━━━ EXERCISE MATERIAL

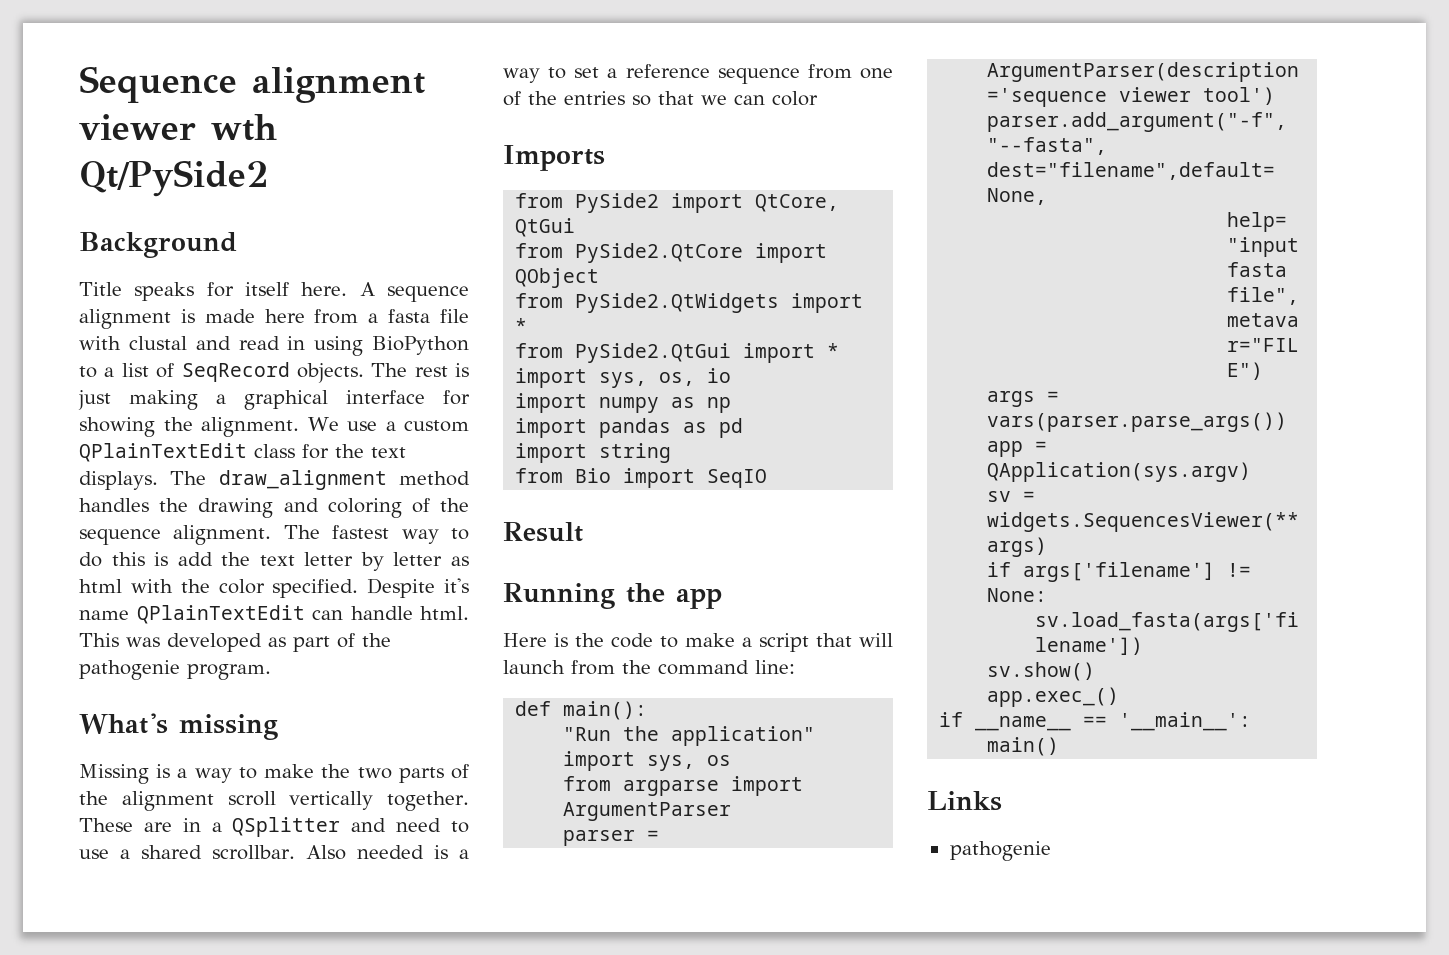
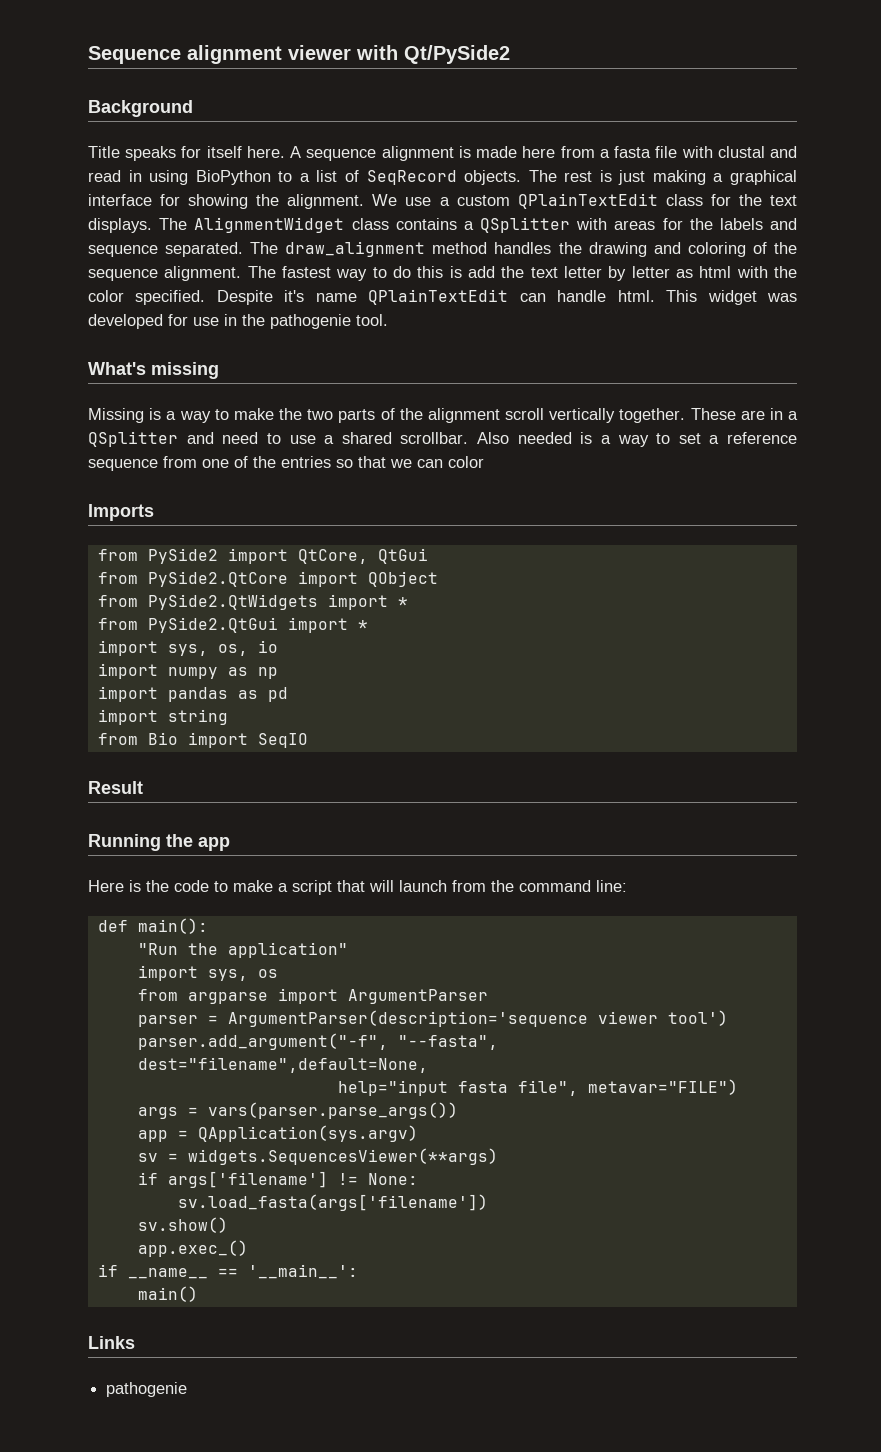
- Sequence alignment viewer wth Qt/PySide2
+ Sequence alignment viewer with Qt/PySide2
- The draw_alignment method handles the drawing and coloring of the sequence alignment.
+ The AlignmentWidget class contains a QSplitter with areas for the labels and sequence separated. The draw_alignment method handles the drawing and coloring of the sequence alignment.
- This was developed as part of the pathogenie program.
+ This widget was developed for use in the pathogenie tool.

━━━━━━

Skip the pictures, then return the rest of the data exactly.

- Sequence alignment viewer wth Qt/PySide2
+ Sequence alignment viewer with Qt/PySide2
- The draw_alignment method handles the drawing and coloring of the sequence alignment.
+ The AlignmentWidget class contains a QSplitter with areas for the labels and sequence separated. The draw_alignment method handles the drawing and coloring of the sequence alignment.
- This was developed as part of the pathogenie program.
+ This widget was developed for use in the pathogenie tool.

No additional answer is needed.